## What needs to be done
Without the pictures, copy all the entries below exactly.

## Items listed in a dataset
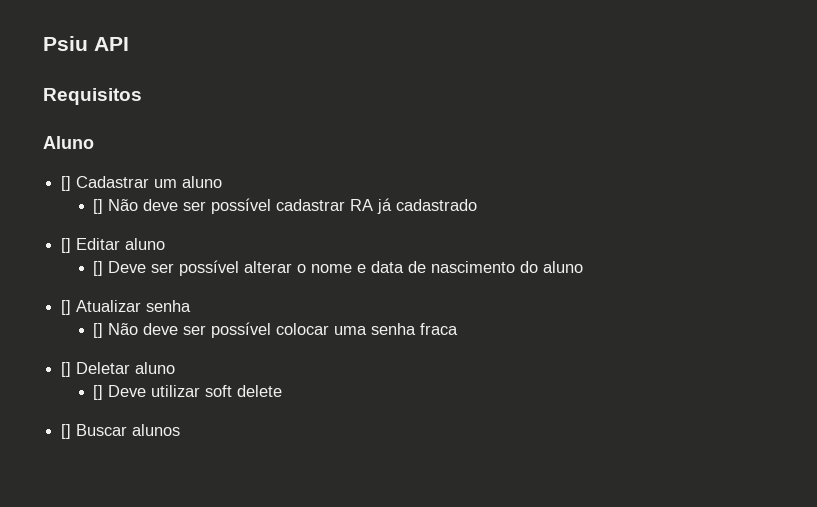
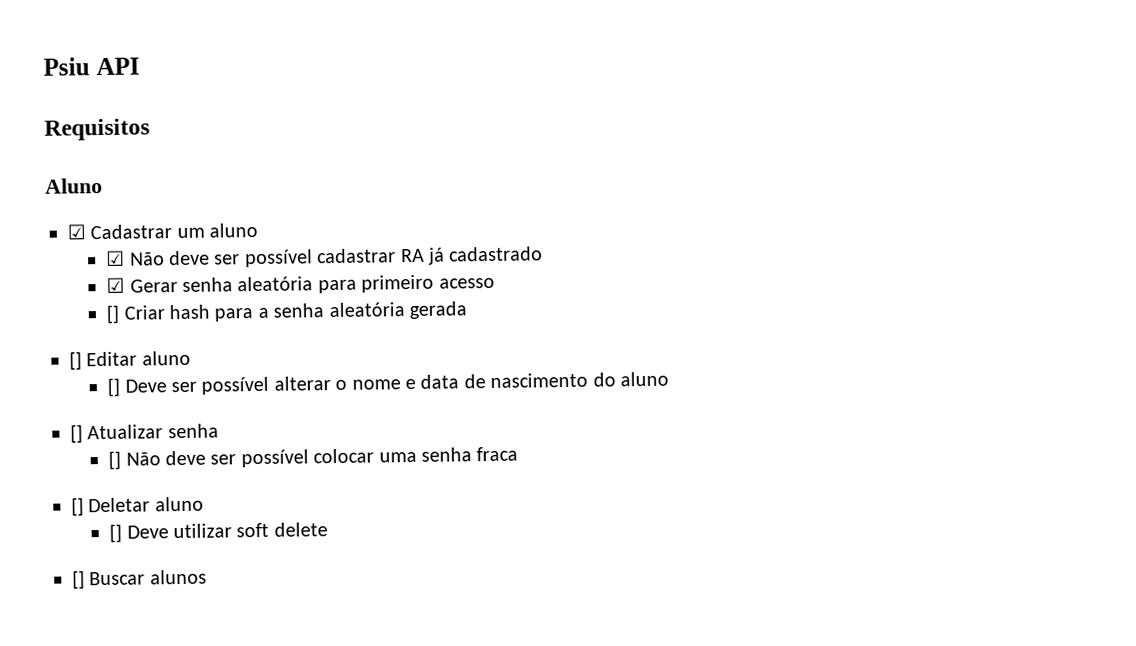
- [] Cadastrar um aluno
+ ☑ Cadastrar um aluno
- [] Não deve ser possível cadastrar RA já cadastrado
+ ☑ Não deve ser possível cadastrar RA já cadastrado
+ ☑ Gerar senha aleatória para primeiro acesso
+ [] Criar hash para a senha aleatória gerada

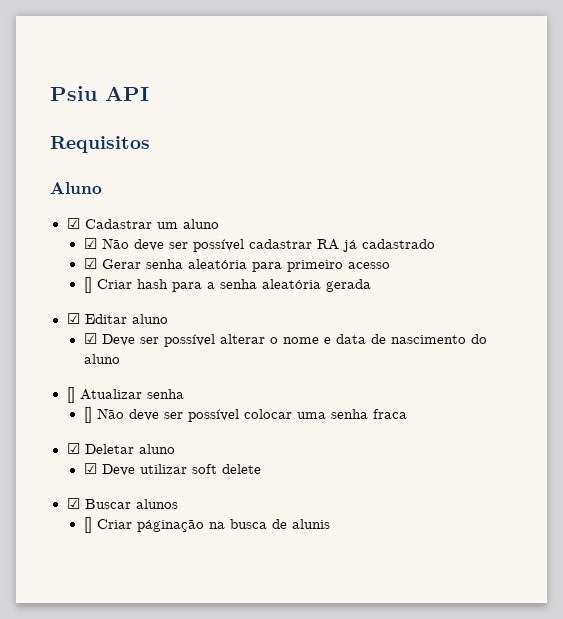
- [] Editar aluno
+ ☑ Editar aluno
- [] Deve ser possível alterar o nome e data de nascimento do aluno
+ ☑ Deve ser possível alterar o nome e data de nascimento do aluno
- [] Deletar aluno
+ ☑ Deletar aluno
- [] Deve utilizar soft delete
+ ☑ Deve utilizar soft delete
- [] Buscar alunos
+ ☑ Buscar alunos
+ [] Criar páginação na busca de alunis

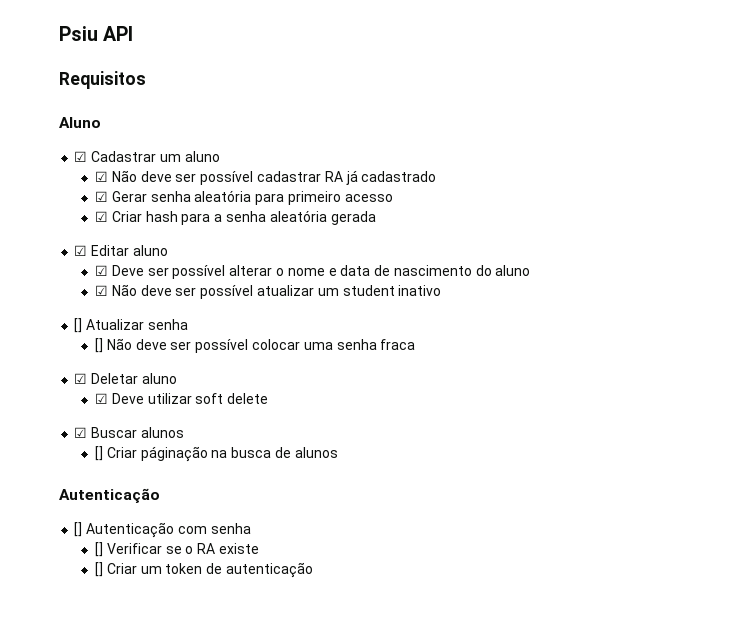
- [] Criar hash para a senha aleatória gerada
+ ☑ Criar hash para a senha aleatória gerada
+ ☑ Não deve ser possível atualizar um student inativo
- [] Criar páginação na busca de alunis
+ [] Criar páginação na busca de alunos
+ Autenticação
+ [] Autenticação com senha
+ [] Verificar se o RA existe
+ [] Criar um token de autenticação

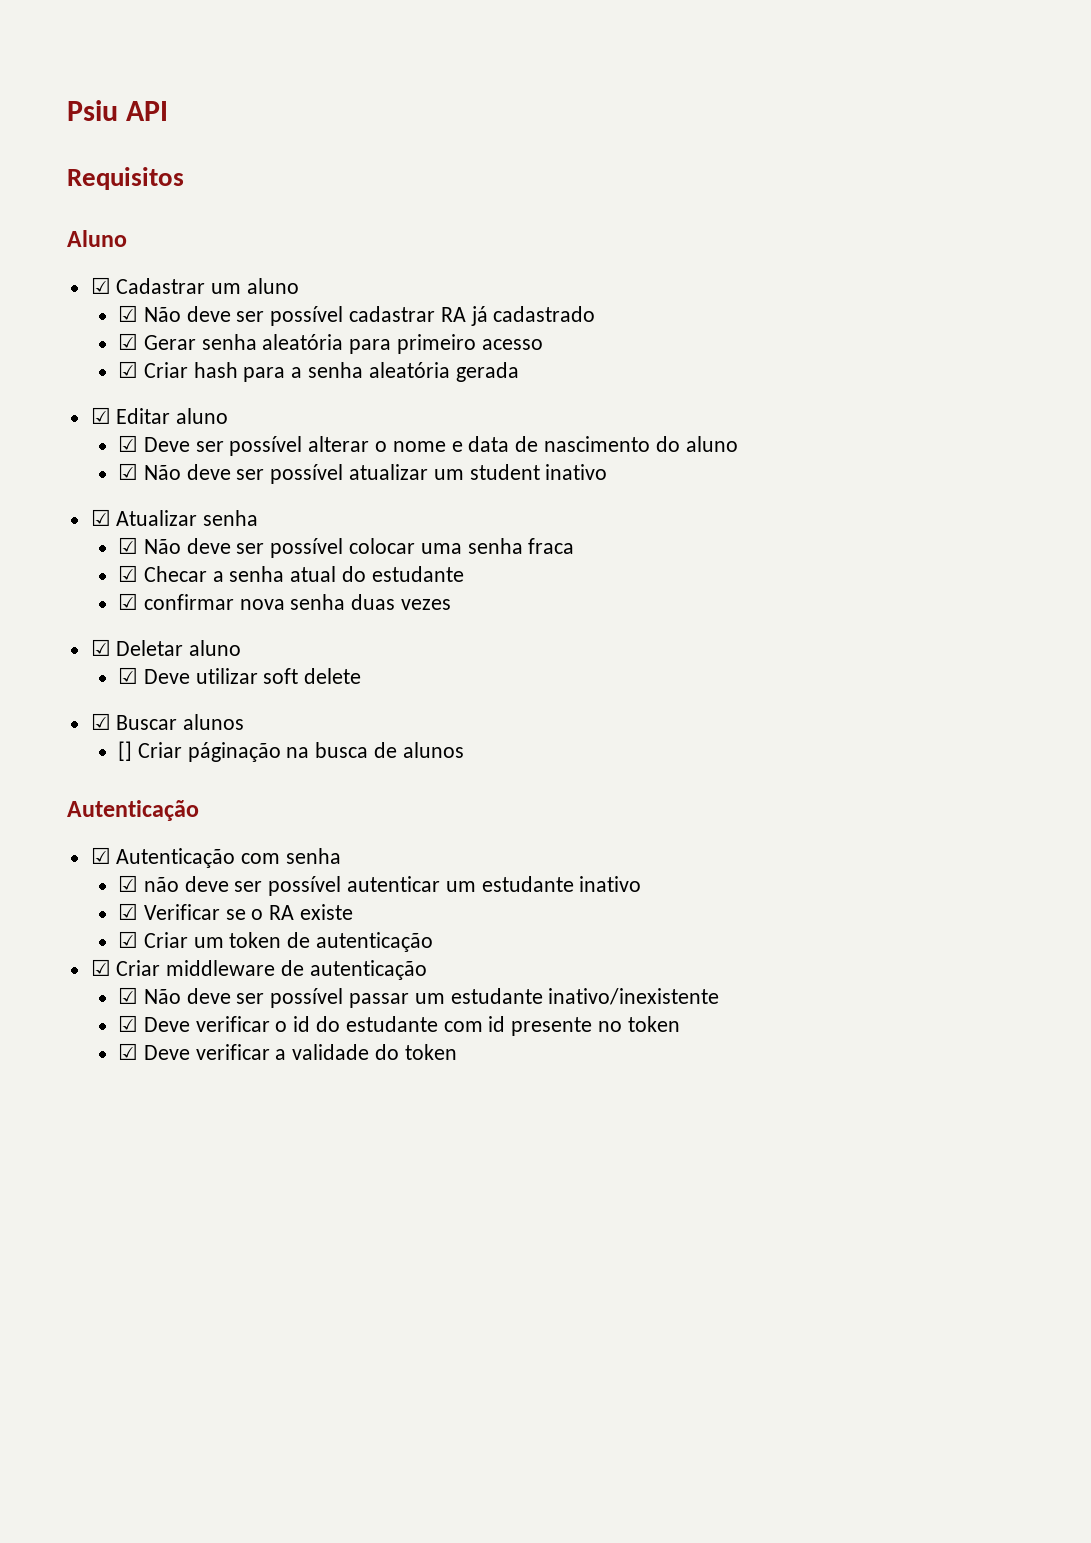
- [] Atualizar senha
+ ☑ Atualizar senha
- [] Não deve ser possível colocar uma senha fraca
+ ☑ Não deve ser possível colocar uma senha fraca
+ ☑ Checar a senha atual do estudante
+ ☑ confirmar nova senha duas vezes
- [] Autenticação com senha
+ ☑ Autenticação com senha
- [] Verificar se o RA existe
+ ☑ não deve ser possível autenticar um estudante inativo
+ ☑ Verificar se o RA existe
- [] Criar um token de autenticação
+ ☑ Criar um token de autenticação
+ ☑ Criar middleware de autenticação
+ ☑ Não deve ser possível passar um estudante inativo/inexistente
+ ☑ Deve verificar o id do estudante com id presente no token
+ ☑ Deve verificar a validade do token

## Expected answer
- [] Cadastrar um aluno
+ ☑ Cadastrar um aluno
- [] Não deve ser possível cadastrar RA já cadastrado
+ ☑ Não deve ser possível cadastrar RA já cadastrado
+ ☑ Gerar senha aleatória para primeiro acesso
+ [] Criar hash para a senha aleatória gerada

- [] Editar aluno
+ ☑ Editar aluno
- [] Deve ser possível alterar o nome e data de nascimento do aluno
+ ☑ Deve ser possível alterar o nome e data de nascimento do aluno
- [] Deletar aluno
+ ☑ Deletar aluno
- [] Deve utilizar soft delete
+ ☑ Deve utilizar soft delete
- [] Buscar alunos
+ ☑ Buscar alunos
+ [] Criar páginação na busca de alunis

- [] Criar hash para a senha aleatória gerada
+ ☑ Criar hash para a senha aleatória gerada
+ ☑ Não deve ser possível atualizar um student inativo
- [] Criar páginação na busca de alunis
+ [] Criar páginação na busca de alunos
+ Autenticação
+ [] Autenticação com senha
+ [] Verificar se o RA existe
+ [] Criar um token de autenticação

- [] Atualizar senha
+ ☑ Atualizar senha
- [] Não deve ser possível colocar uma senha fraca
+ ☑ Não deve ser possível colocar uma senha fraca
+ ☑ Checar a senha atual do estudante
+ ☑ confirmar nova senha duas vezes
- [] Autenticação com senha
+ ☑ Autenticação com senha
- [] Verificar se o RA existe
+ ☑ não deve ser possível autenticar um estudante inativo
+ ☑ Verificar se o RA existe
- [] Criar um token de autenticação
+ ☑ Criar um token de autenticação
+ ☑ Criar middleware de autenticação
+ ☑ Não deve ser possível passar um estudante inativo/inexistente
+ ☑ Deve verificar o id do estudante com id presente no token
+ ☑ Deve verificar a validade do token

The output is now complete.